─── RECORDS TO PROCESS ───
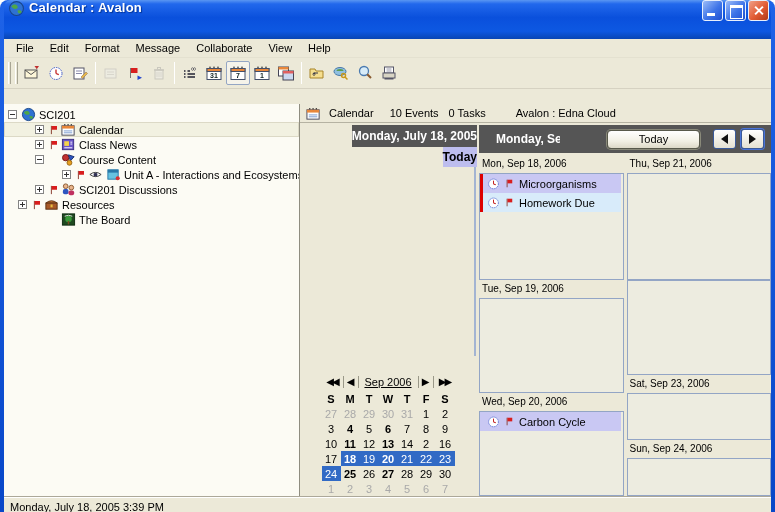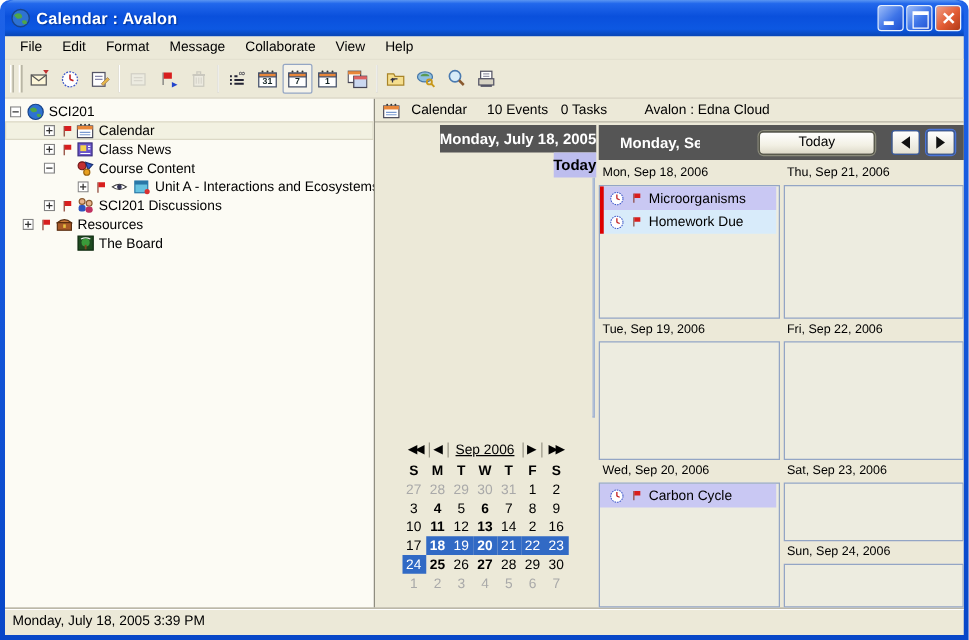--- a/index.html
+++ b/index.html
@@ -10,7 +10,7 @@
     padding:0 4px 4px; border-radius:8px 8px 0 0; overflow:hidden; position:relative; }
 
   
-  .titlebar { height:29px; display:flex; align-items:center; padding:0 2px 0 4px;
+  .titlebar { height:39px; display:flex; align-items:flex-start; padding:0 2px 0 4px;
     background:linear-gradient(180deg,#5A96F2 0%,#2268EC 10%,#0A50DC 45%,#0D58E2 80%,#0845B4 100%);
     border-radius:7px 7px 0 0; }
   .title-icon { width:17px; height:17px; margin-right:4px; flex:none; }

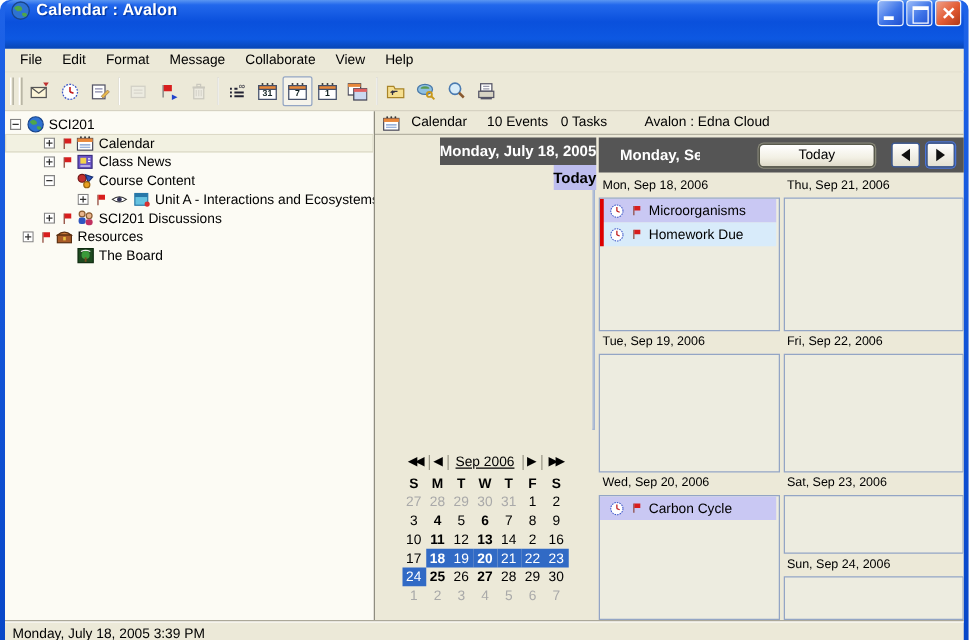--- a/index.html
+++ b/index.html
@@ -44,7 +44,7 @@
   .tbtn .badge { position:absolute; left:0; right:0; top:10px; text-align:center; font-size:7px; font-weight:bold; color:#122; }
 
   
-  .main { flex:1; display:flex; min-height:0; }
+  .main { flex:1; display:flex; min-height:0;margin-top:15px; }
 
   .tree-panel { width:296px; flex:none; background:#FCFBF4; border-right:1px solid #8F8D80; padding-top:3px; overflow:hidden; }
   .trow { height:15px; display:flex; align-items:center; font-size:11px; white-space:nowrap; }

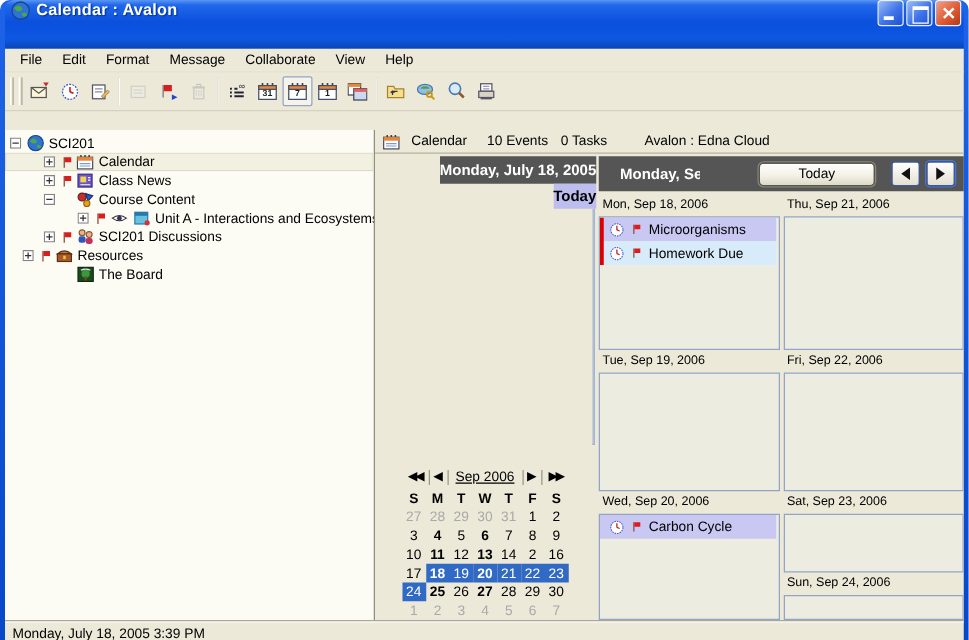--- a/index.html
+++ b/index.html
@@ -684,7 +684,6 @@
                     <div class="wday-body h-a"></div>
                   </div>
                   <div class="wday">
-                    <div class="wday-header">Fri, Sep 22, 2006</div>
                     <div class="wday-body h-b"></div>
                   </div>
                   <div class="wday">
───
_PROMPT_.
From the first line through the line with "align-items:flex-start; padding:0 2px 0 4px;", output those lines of the entries above exactly, and nothing else, with the pictures left out.

_RESPONSE_.
--- a/index.html
+++ b/index.html
@@ -10,7 +10,7 @@
     padding:0 4px 4px; border-radius:8px 8px 0 0; overflow:hidden; position:relative; }
 
   
-  .titlebar { height:29px; display:flex; align-items:center; padding:0 2px 0 4px;
+  .titlebar { height:39px; display:flex; align-items:flex-start; padding:0 2px 0 4px;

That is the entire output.